--- DESCRIPTION OF THE TASK ---
Pictures in the records are to be excluded from an otherwise exact copy.

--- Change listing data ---
• • •

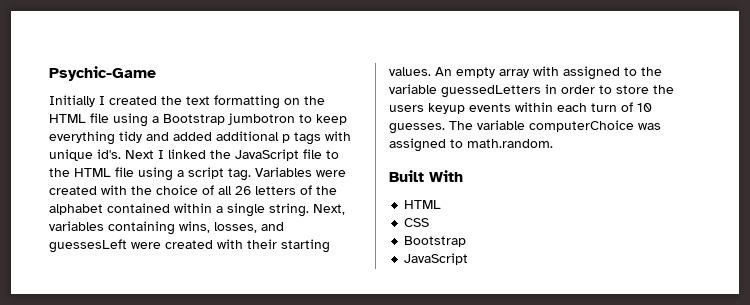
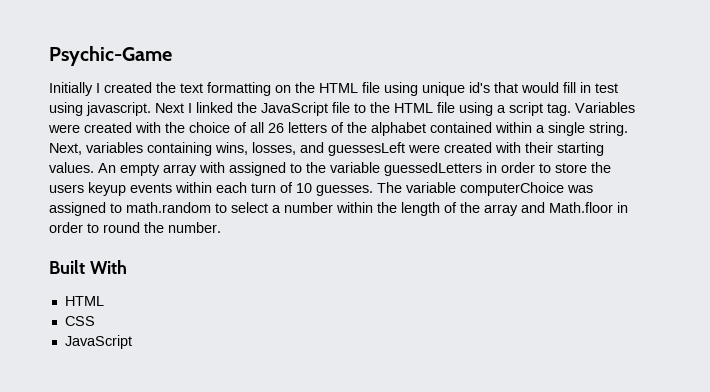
- Initially I created the text formatting on the HTML file using a Bootstrap jumbotron to keep everything tidy and added additional p tags with unique id's.
+ Initially I created the text formatting on the HTML file using unique id's that would fill in test using javascript.
- The variable computerChoice was assigned to math.random.
+ The variable computerChoice was assigned to math.random to select a number within the length of the array and Math.floor in order to round the number.
  CSS
- Bootstrap

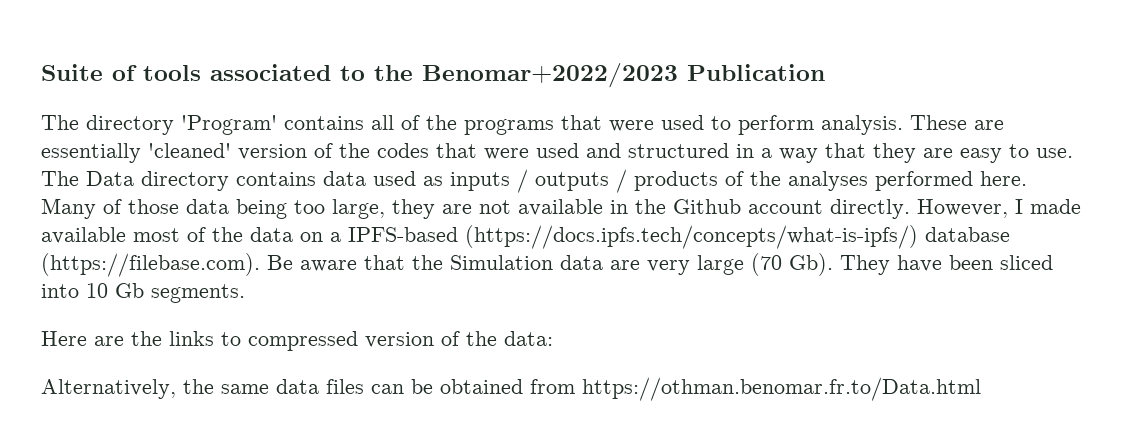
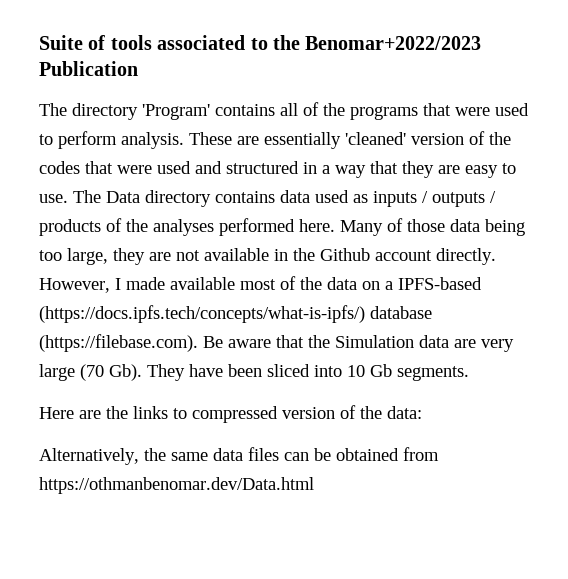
- Alternatively, the same data files can be obtained from https://othman.benomar.fr.to/Data.html
+ Alternatively, the same data files can be obtained from https://othmanbenomar.dev/Data.html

• • •

--- EXERCISE SOLUTION ---
- Initially I created the text formatting on the HTML file using a Bootstrap jumbotron to keep everything tidy and added additional p tags with unique id's.
+ Initially I created the text formatting on the HTML file using unique id's that would fill in test using javascript.
- The variable computerChoice was assigned to math.random.
+ The variable computerChoice was assigned to math.random to select a number within the length of the array and Math.floor in order to round the number.
  CSS
- Bootstrap

- Alternatively, the same data files can be obtained from https://othman.benomar.fr.to/Data.html
+ Alternatively, the same data files can be obtained from https://othmanbenomar.dev/Data.html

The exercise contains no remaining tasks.